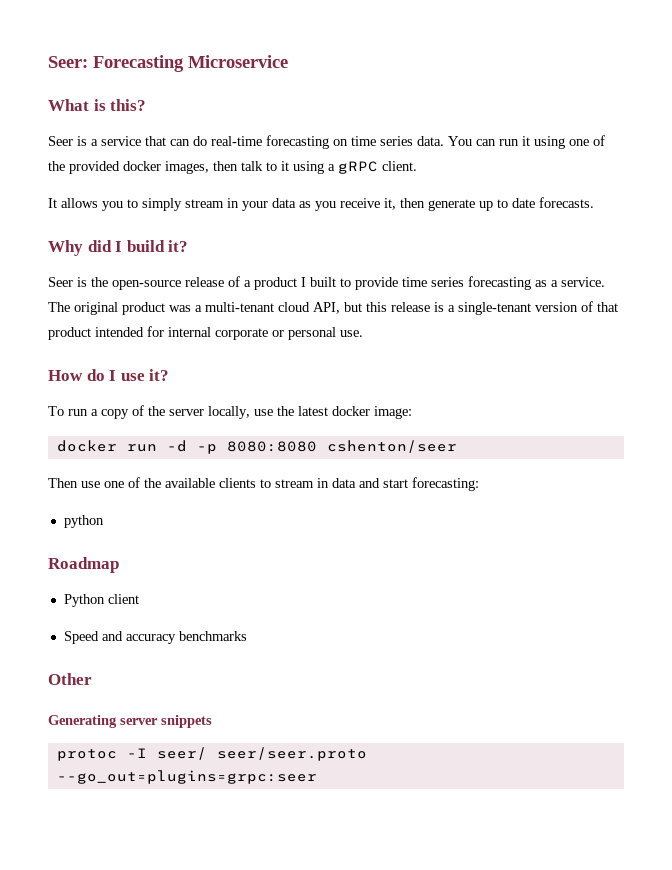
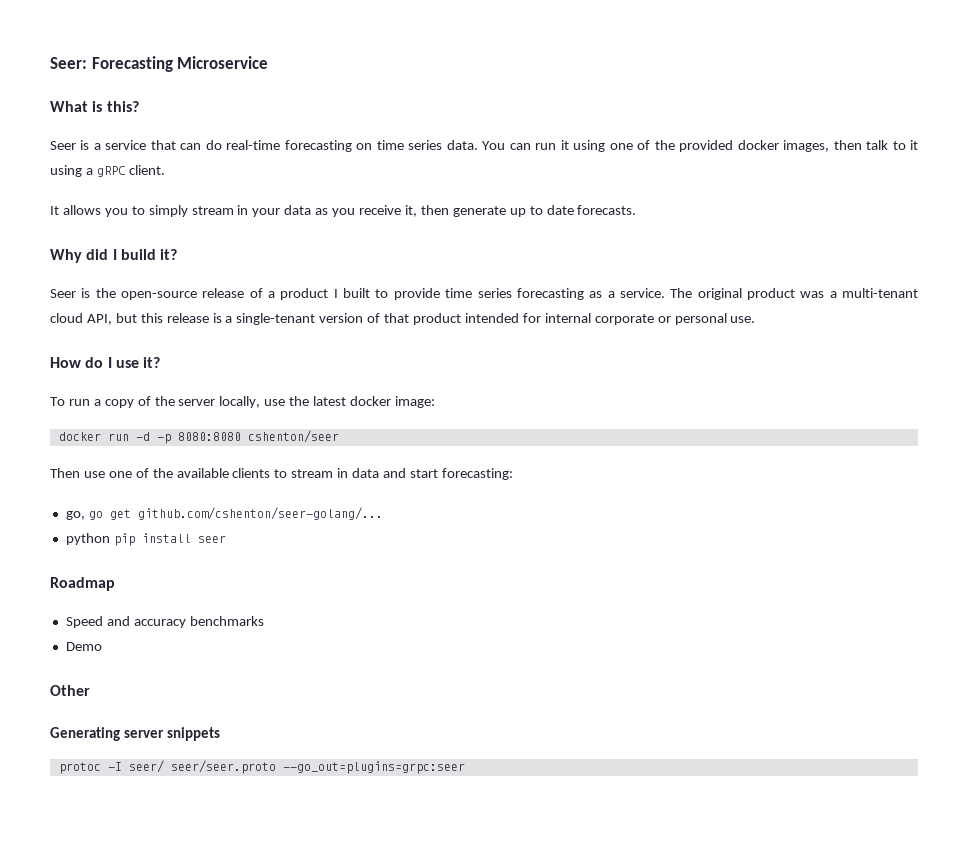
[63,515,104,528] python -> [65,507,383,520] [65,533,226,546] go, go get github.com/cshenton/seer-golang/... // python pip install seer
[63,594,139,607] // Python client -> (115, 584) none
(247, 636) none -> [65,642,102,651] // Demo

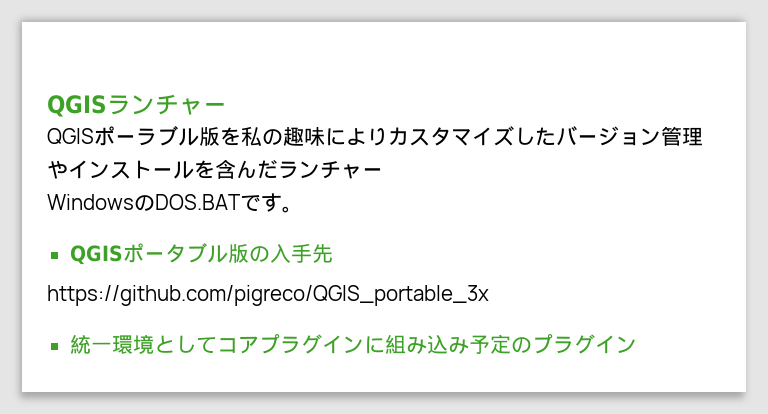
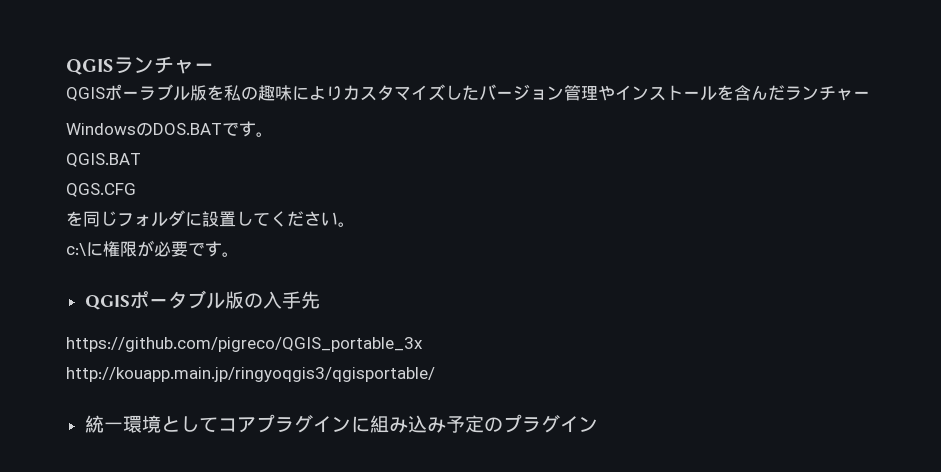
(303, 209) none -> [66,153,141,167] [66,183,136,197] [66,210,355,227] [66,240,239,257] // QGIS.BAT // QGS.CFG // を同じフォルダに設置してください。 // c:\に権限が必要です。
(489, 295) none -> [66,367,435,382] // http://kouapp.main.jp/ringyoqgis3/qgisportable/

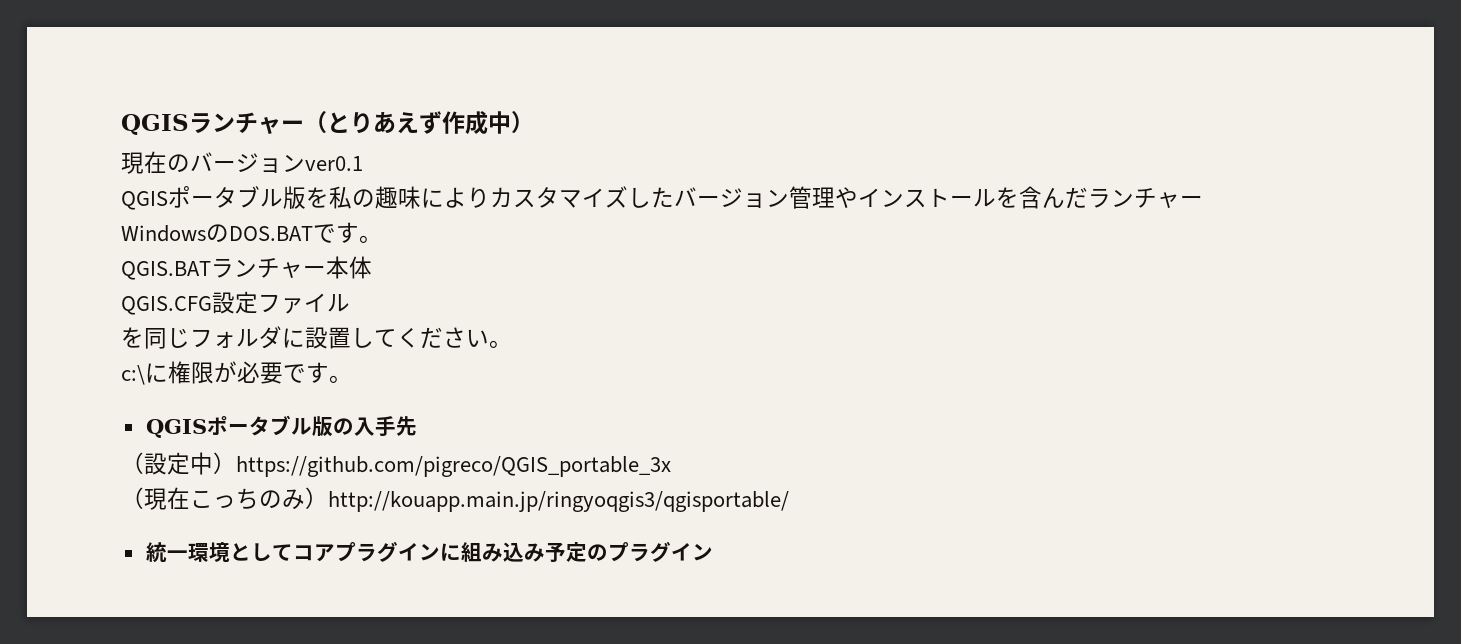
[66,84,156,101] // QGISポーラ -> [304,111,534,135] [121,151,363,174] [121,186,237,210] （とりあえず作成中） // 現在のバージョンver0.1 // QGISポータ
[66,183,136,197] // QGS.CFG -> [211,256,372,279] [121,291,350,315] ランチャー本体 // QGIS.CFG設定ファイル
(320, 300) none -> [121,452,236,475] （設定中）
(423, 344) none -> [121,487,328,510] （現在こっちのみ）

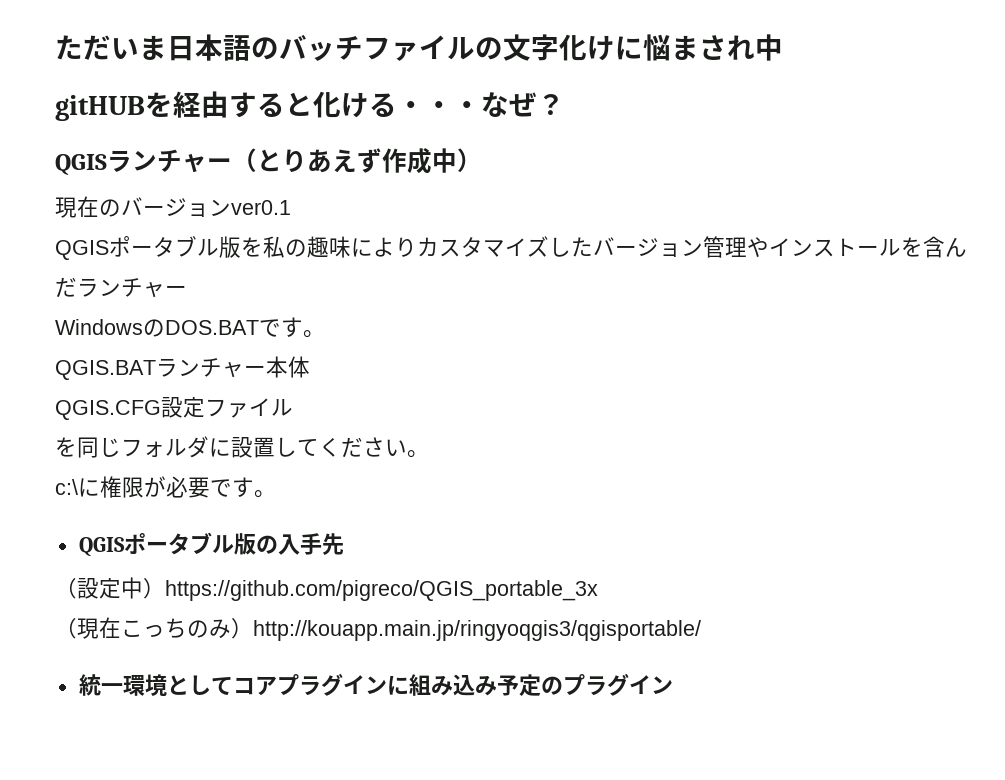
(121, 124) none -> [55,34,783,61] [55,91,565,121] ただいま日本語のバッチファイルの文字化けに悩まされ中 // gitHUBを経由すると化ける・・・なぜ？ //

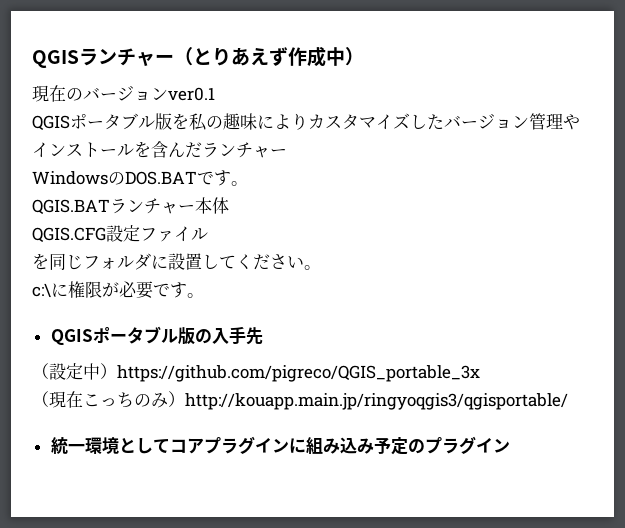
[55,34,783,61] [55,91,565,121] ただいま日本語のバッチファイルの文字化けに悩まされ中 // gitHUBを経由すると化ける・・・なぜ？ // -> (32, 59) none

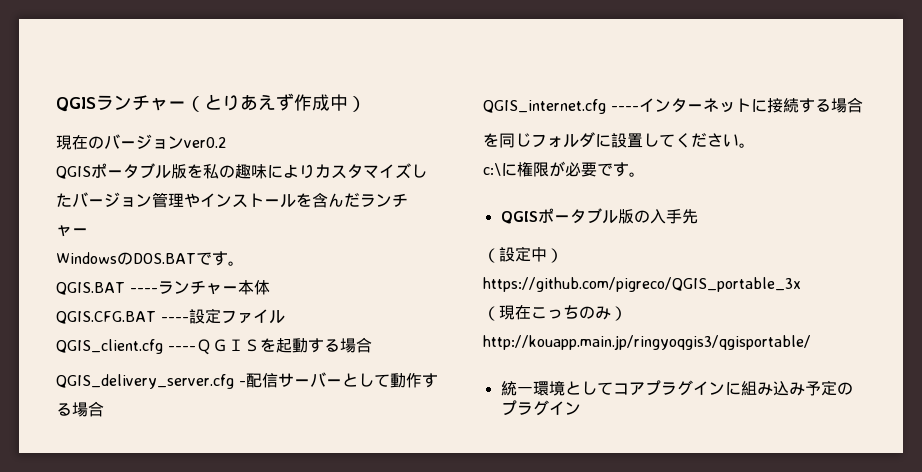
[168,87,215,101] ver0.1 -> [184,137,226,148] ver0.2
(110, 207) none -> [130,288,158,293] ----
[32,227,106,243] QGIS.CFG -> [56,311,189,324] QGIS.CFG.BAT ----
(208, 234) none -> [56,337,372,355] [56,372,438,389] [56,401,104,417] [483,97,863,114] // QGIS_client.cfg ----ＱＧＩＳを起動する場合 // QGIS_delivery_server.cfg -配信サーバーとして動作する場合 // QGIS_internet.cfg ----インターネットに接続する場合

* * * *

Problem requirements | Go line by line through the material above and return each one that includes "gitHUBを経由すると化ける".

Answer to the exercise |
(121, 124) none -> [55,34,783,61] [55,91,565,121] ただいま日本語のバッチファイルの文字化けに悩まされ中 // gitHUBを経由すると化ける・・・なぜ？ //
[55,34,783,61] [55,91,565,121] ただいま日本語のバッチファイルの文字化けに悩まされ中 // gitHUBを経由すると化ける・・・なぜ？ // -> (32, 59) none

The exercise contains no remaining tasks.